Assuming trial analysis can be completed using generalised linear models, we define and evaluate three frequentist decision rules for approval. For rule one, the significance of the average treatment effect in should exceed a pre-defined minimum value, say . For rule two, the data from the low-responding group should increase statistical significance. For rule three, the subgroup-treatment interaction should be non-significant, using type I error chosen to ensure that estimated difference between the two subgroup effects is acceptable. Rules are evaluated based on conditional power, given that there is an overall significant treatment effect. We show how different rules perform according to the distribution of patients across the two subgroups and when analyses include additional (stratification) covariates in the analysis, thereby conferring correlation between subgroup effects.

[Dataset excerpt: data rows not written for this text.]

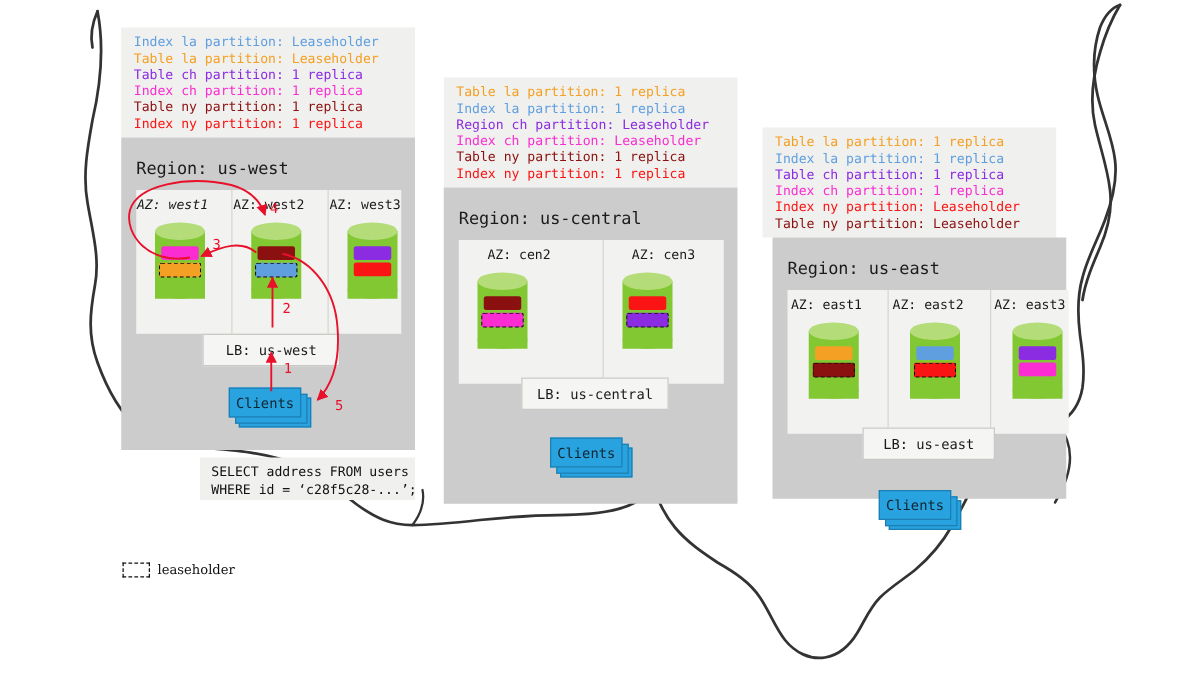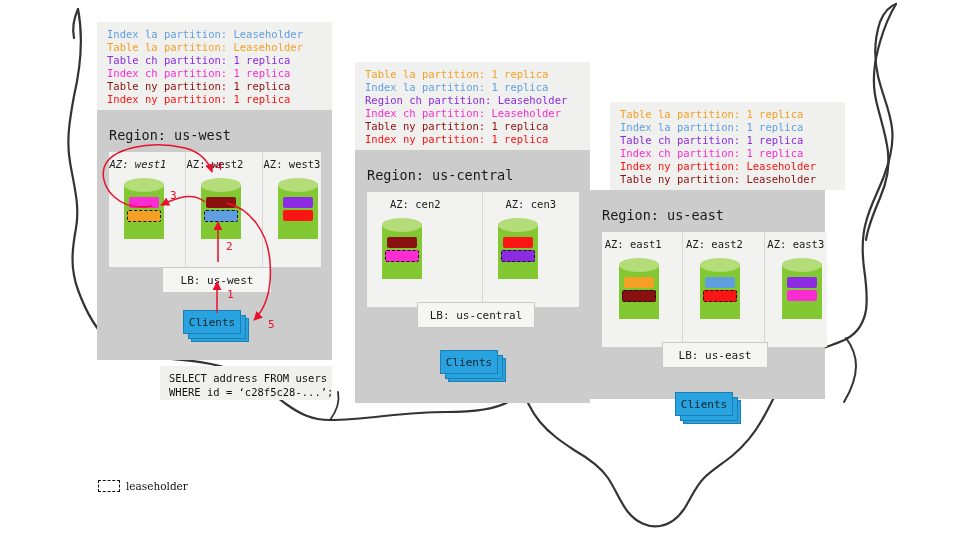--- a/index.html
+++ b/index.html
@@ -197,7 +197,7 @@
     <div class="legend-line" style="color:#8b1010">Table ny partition: Leaseholder</div>
   </div>
 
-  <div class="region-panel" style="left:590px;top:190px;width:235px;height:209px;">
+  <div class="region-panel" style="left:618px;top:190px;width:235px;height:209px;">
     <div class="region-title" style="left:12px;top:17px;">Region: us-east</div>
 
     <div class="az-strip" style="left:12px;top:42px;width:225px;height:115px;">

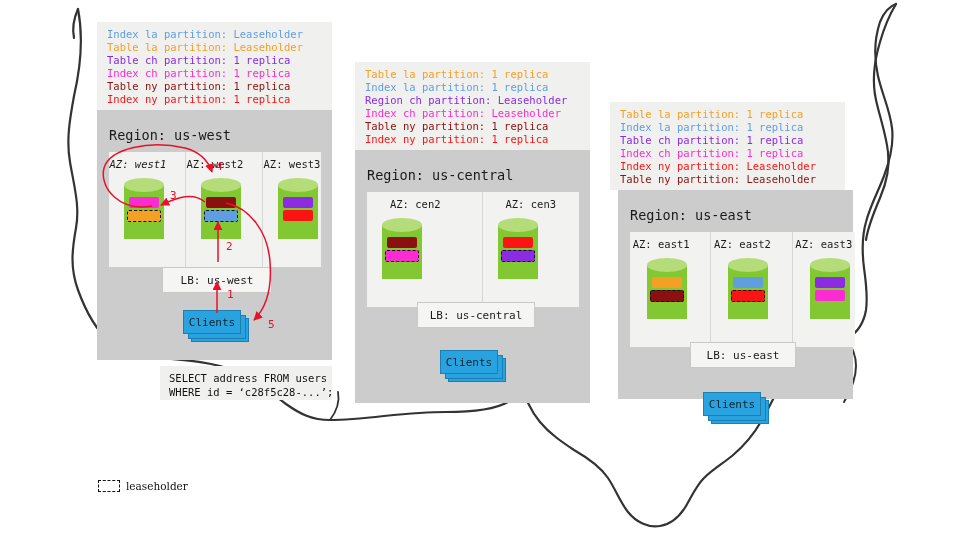--- a/index.html
+++ b/index.html
@@ -246,7 +246,7 @@
     </div>
   </div>
 
-  <div class="key-legend" style="left:98px;top:450px;margin-top:30px;">
+  <div class="key-legend" style="left:98px;top:450px;">
     <div class="key-swatch"></div>
     <div class="key-text">leaseholder</div>
   </div>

When additional conditions are required for approval of a new treatment in a lower response subgroup, easily applied rules based on minimum effect sizes and relaxed interaction tests are available. Choice of rule is influenced by the proportion of patients sampled from the two subgroups but less so by the correlation between subgroup effects.
由于对个性化医学的兴趣,在设计和分析中纳入生物标志物的 III 期试验数量有所增加。对于遗传突变和其他预测性生物标志物,试验样本由两个亚组组成,其中一个亚组,比如说,已知或疑似比另一个亚组有更大的治疗效果。尽管存在治疗效果异质性,但试验通常会从两个亚组中招募患者,因为反应较低的亚组也可能从干预中获益。在这种情况下,监管机构/决策者必须决定在何种程度上构成批准该药物在人群中的充分证据。
假设试验分析可以使用广义线性模型完成,我们定义并评估了三种批准的频率决策规则。对于规则一,在 中平均治疗效果的显著性应超过预先定义的最小 值,比如说 。对于规则二,低反应组 的数据应增加统计学意义。对于规则三,亚组治疗相互作用应无显著性,选择 I 型错误以确保估计的两个亚组效果之间的差异是可接受的。根据存在总体显著治疗效果的条件功效评估规则。我们展示了根据两个亚组中患者的分布以及当分析包括分析中的附加(分层)协变量时,不同规则的表现如何,从而在亚组效果之间产生相关性。
当需要在反应较低的亚组中批准新治疗时,需要额外的条件,那么可以使用基于最小效果量和放宽交互测试的易于应用的规则。规则的选择受从两个亚组中抽样的患者比例影响,但受亚组效果之间的相关性影响较小。